Pflug would reform health care, if re-elected

SNOQUALMIE VALLEY - Washington state Rep. Cheryl Pflug said health care and government deregulation will be at the forefront of her agenda, if she is re-elected in November.

SNOQUALMIE VALLEY – Washington state Rep. Cheryl Pflug said health care and government deregulation will be at the forefront of her agenda, if she is re-elected in November.

Pflug, a Republican who has represented the 5th District for the past four years, will vie for the Position 1 seat against Democratic challenger Katrina Culp Ladopoulos in the general election Nov. 5.

She said reforming health care in the state has been one of her top priorities since she first came to Olympia. Pflug, a former nurse, believes the best way to help the health-care system is to deregulate managed care.

“In order to keep costs down, some managed-care provider or some bureaucrat tells you what you can and can’t do,” Pflug said. “A lot of people don’t see there are some alternatives.”

Referendum 51, which will also be before voters in November, would be a one-time, 1-percent surcharge on vehicle purchases and a phased-in, 9 cents per gallon gas tax to pay for specific projects, such as work on state routes 99 and 520.

Pflug has reservations about the bill, but said it is a good compromise the state needs to get transportation moving.

“It’s not the perfect bill,” Pflug said. “But it is a good start and we need to do something about transportation.”

State Route 202 is a road Pflug said she is keeping her eye on.
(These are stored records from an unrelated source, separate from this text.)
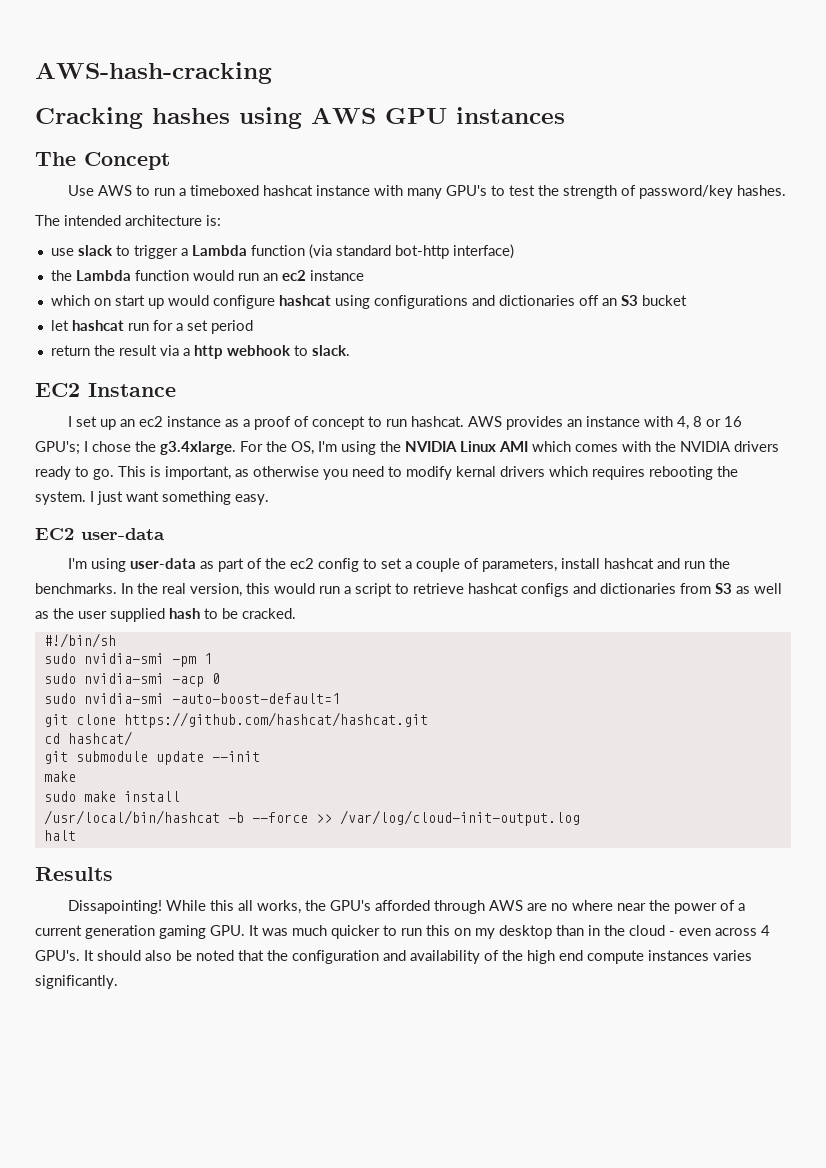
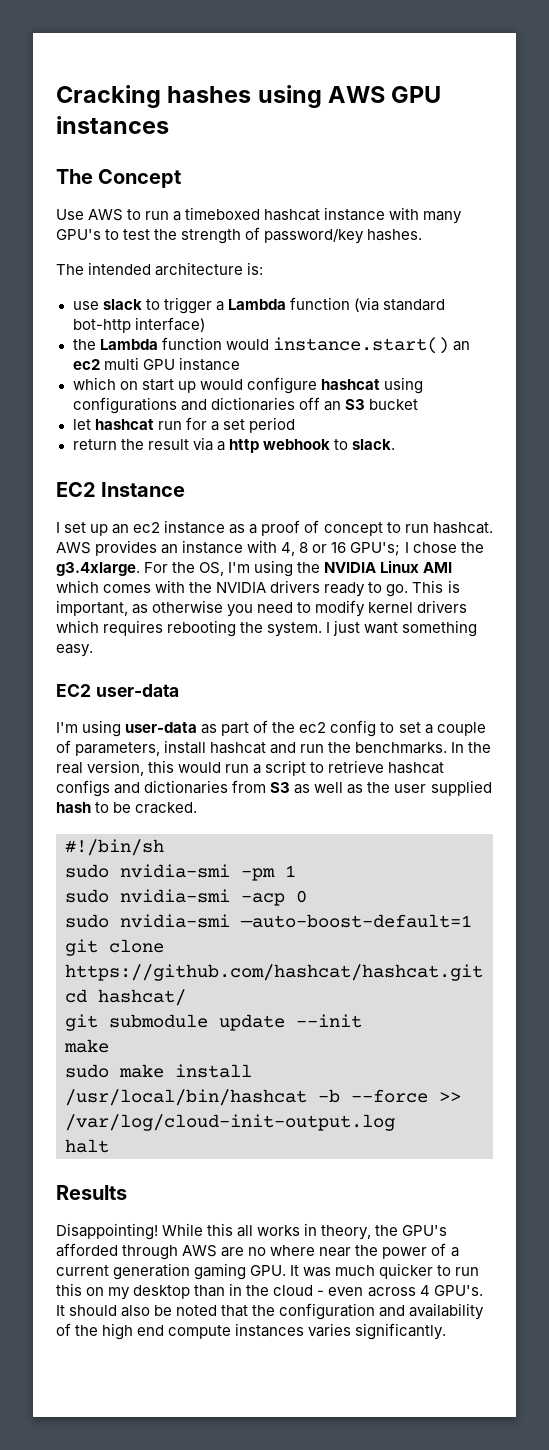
- AWS-hash-cracking
- the Lambda function would run an ec2 instance
+ the Lambda function would instance.start() an ec2 multi GPU instance
- This is important, as otherwise you need to modify kernal drivers which requires rebooting the system.
+ This is important, as otherwise you need to modify kernel drivers which requires rebooting the system.
- Dissapointing!
+ Disappointing!
- While this all works, the GPU's afforded through AWS are no where near the power of a current generation gaming GPU. It was much quicker to run this on my desktop than in the cloud - even across 4 GPU's.
+ While this all works in theory, the GPU's afforded through AWS are no where near the power of a current generation gaming GPU. It was much quicker to run this on my desktop than in the cloud - even across 4 GPU's.

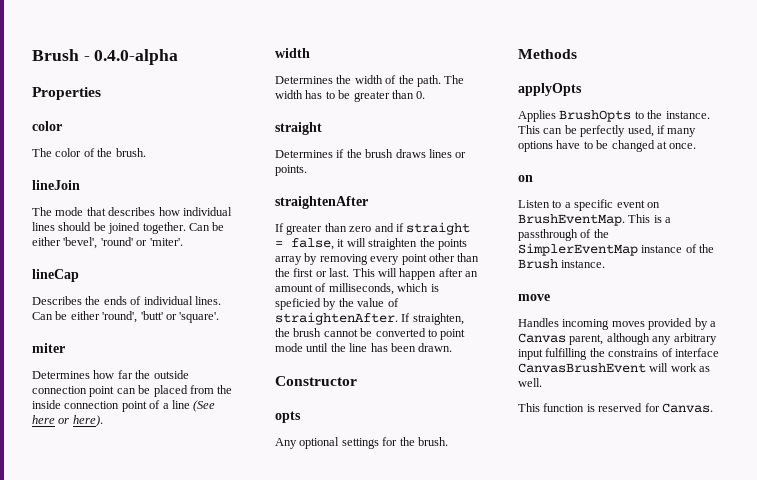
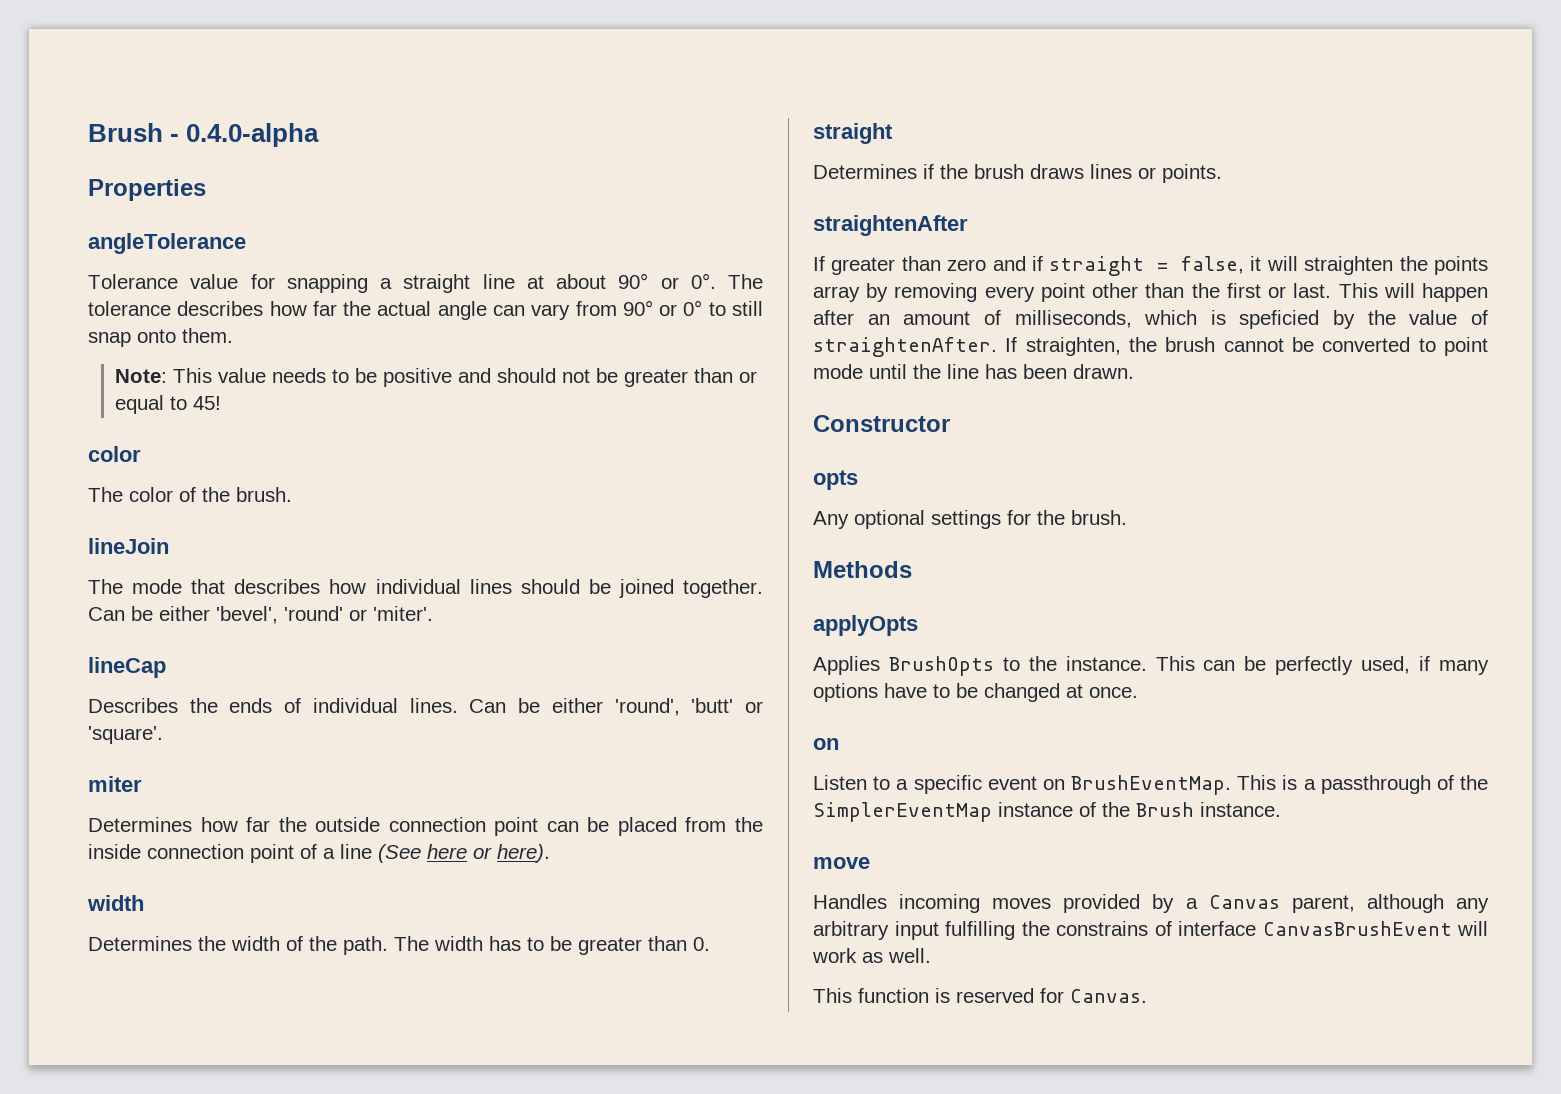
+ angleTolerance
+ Tolerance value for snapping a straight line at about 90° or 0°. The tolerance describes how far the actual angle can vary from 90° or 0° to still snap onto them.
+ Note: This value needs to be positive and should not be greater than or equal to 45!

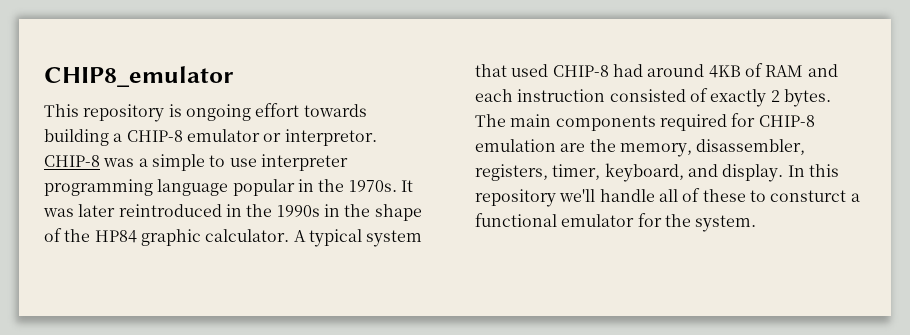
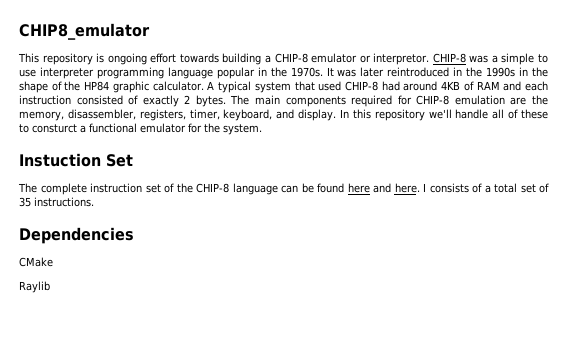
+ Instuction Set
+ The complete instruction set of the CHIP-8 language can be found here and here. I consists of a total set of 35 instructions.
+ Dependencies
+ CMake
+ Raylib

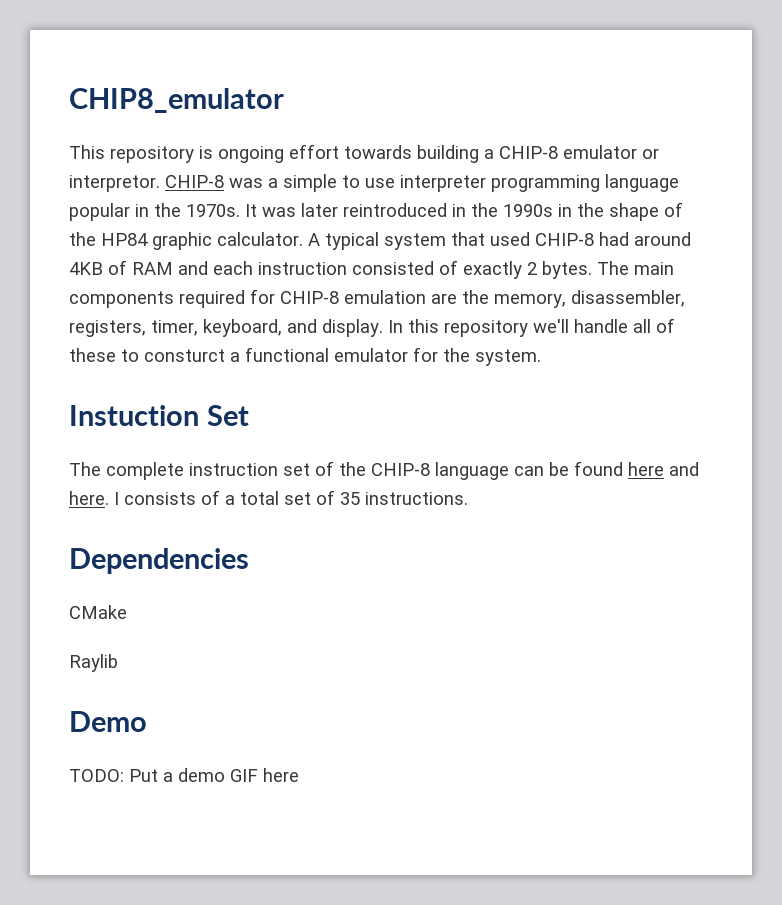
+ Demo
+ TODO: Put a demo GIF here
She said she is looking forward to seeing a 202 corridor study being conducted by the city of Snoqualmie that will give her more information on the crucial stretch of roadway that is vital to the Valley’s economic and social vitality.

Pflug said the Valley’s economic strength will also depend on simplifying parts of the Growth Management Act (GMA) and other regulatory laws for development.

“I don’t think there will be a wholesale review of that [GMA] this year because we will be working on the budget,” she said. “That enforcement should be done on the local level and we need to make sure they have the resources to do that.”

All of Pflug’s work will be done in light of a $2 billion budget deficit that the Legislature is facing in the next biennium that begins July 1, 2003. She said that keeping the axe away from education and social services will be at the forefront of her work in the budget process.

“To make sure we don’t make cuts in education and social services is going to be really tricky,” she said.